DERRICKA TUCKER: It's very improved. It's improved a lot-lot since Mr. Dean came. Like, it's really improved. Now they really own it this year. They barely be having fights this year. They used to have a whole lot of fights last year.

WESTERVELT: Tucker, too, ended up here after being expelled for fighting. My twin sister got into it with another girl, she says, and we both got kicked out of the regular school.

TUCKER: She can't fight with nobody in front of me, like, without, you know, me having to jump in because that's my twin. That's my baby.

WESTERVELT: The teenager will soon have her own baby. Her baby boy is due this summer. She attends school two days a week on an adjusted schedule and works at a super market the other days. Tucker says she's still determined to graduate from CLA in May.
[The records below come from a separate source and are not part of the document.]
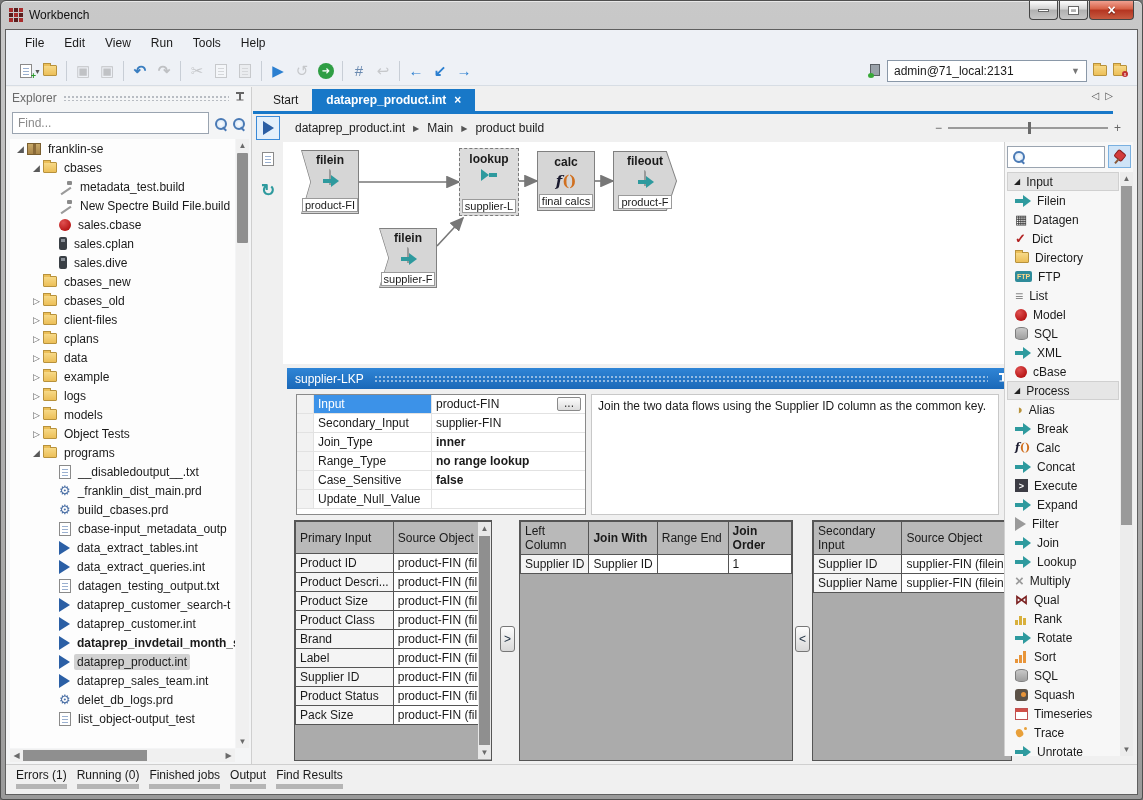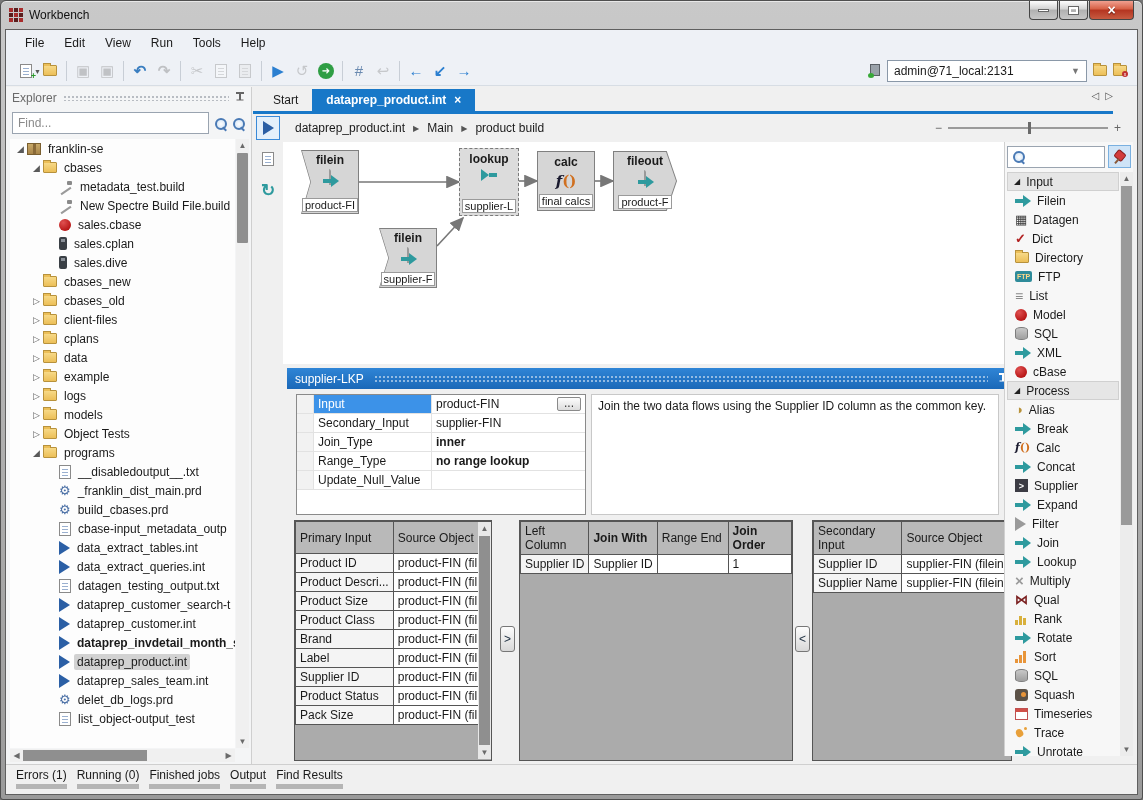--- a/index.html
+++ b/index.html
@@ -584,6 +584,11 @@
    </div>
         <div class="prow">
      <span class="pind"></span>
+          <span class="pname">Case_Sensitive</span>
+     <span class="pval b">false</span>
+   </div>
+        <div class="prow">
+     <span class="pind"></span>
           <span class="pname">Update_Null_Value</span>
      <span class="pval"></span>
    </div>

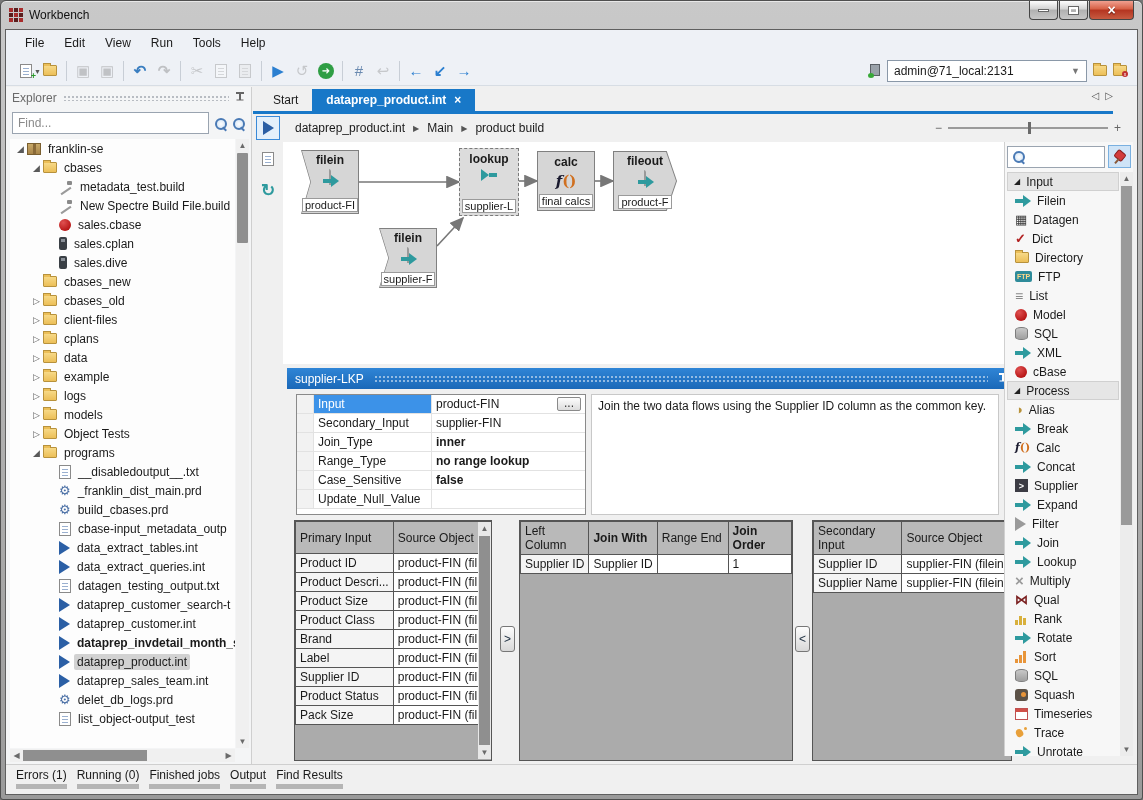--- a/index.html
+++ b/index.html
@@ -774,7 +774,7 @@
           </div>
           <div class="pal-item">
             <span class="execicon">&gt;</span>
-            <span>Supplier</span>
+            <span>Execute</span>
           </div>
           <div class="pal-item">
             <span class="tarrow"></span>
TUCKER: I have no choice. I got to step up. This is a new human being in me.

WESTERVELT: What are you all doing?

UNIDENTIFIED STUDENT #1: Making shapes for geometry class.

WESTERVELT: By all accounts, the school has made progress under Principal Dean. Their graduation rate is expected to jump to 73 percent this year - a big improvement. But academic progress has been slow. Some of the curriculum seems frighteningly basic. In this high school geometry class, teenagers, some with learning challenges, are cutting out paper squares and triangles and gluing them to string.

UNIDENTIFIED STUDENTS: Square, rectangle.

UNIDENTIFIED STUDENT #2: And a circle.

WESTERVELT: Critics say charter schools in New Orleans are still too quick to expel. Onerous and absurdly strict disciplinary policies, they charge, result in far too many kids getting expelled, suspended, or counseled out of the school for what are, in the end, problematic but often typical adolescent behaviors. Aware of the expulsion and suspension problem, the city's charters came together to make some changes. They've now consolidated the expulsion hearing process, improved records tracking and added two other schools where expelled students can go. Former Recovery School District Deputy Superintendent Adam Hawf helped create the new single-expulsion review board.

ADAM HAWF: We brought this to the charter school community, and to my absolute surprise, everybody in the room agreed that there should be some sort of centralized process for ensuring that students have due process and that students aren't simply expelled to the street.

WESTERVELT: The result - expulsions in New Orleans' Recovery School District dropped by about a third last year. The rate is still high, but it's now lower than Louisiana as a whole. Josh Perry with the Louisiana Center for Children's Rights applauds the city's positive steps, but he says charters here are still too quick to pull kids out of class for far too broad a range of incidents.

JOSH PERRY: We can do better by our most vulnerable kids than assuming that there is a one-size-fits-all solution for the great majority of them.

(SOUNDBITE OF CHILDREN PLAYING BASKETBALL)

WESTERVELT: Standing near the makeshift parking lot basketball court, Principal Dean is the first to concede that CLA and its students still have a long way to go.

DEAN: When they arrive here now, yes, they're on a road where they need to make a change for whatever the behavior was. And many students will blame others for their issue or minimize the issue - mislabel it. And our task and job is to be able to not tell them, not preach at them, not bark at them, not say you should do this, you should do this, but to ask questions in a way that allow them to have - aha - self-actualized moments.

WESTERVELT: Late in the afternoon, Principal Dean has his own minor aha-moment with the help of the New Orleans Police Department. They found that stolen school van. It was spared the chop shop. Joyriders abandoned it a few miles away with only minor damage. Eric Westervelt, NPR News, New Orleans.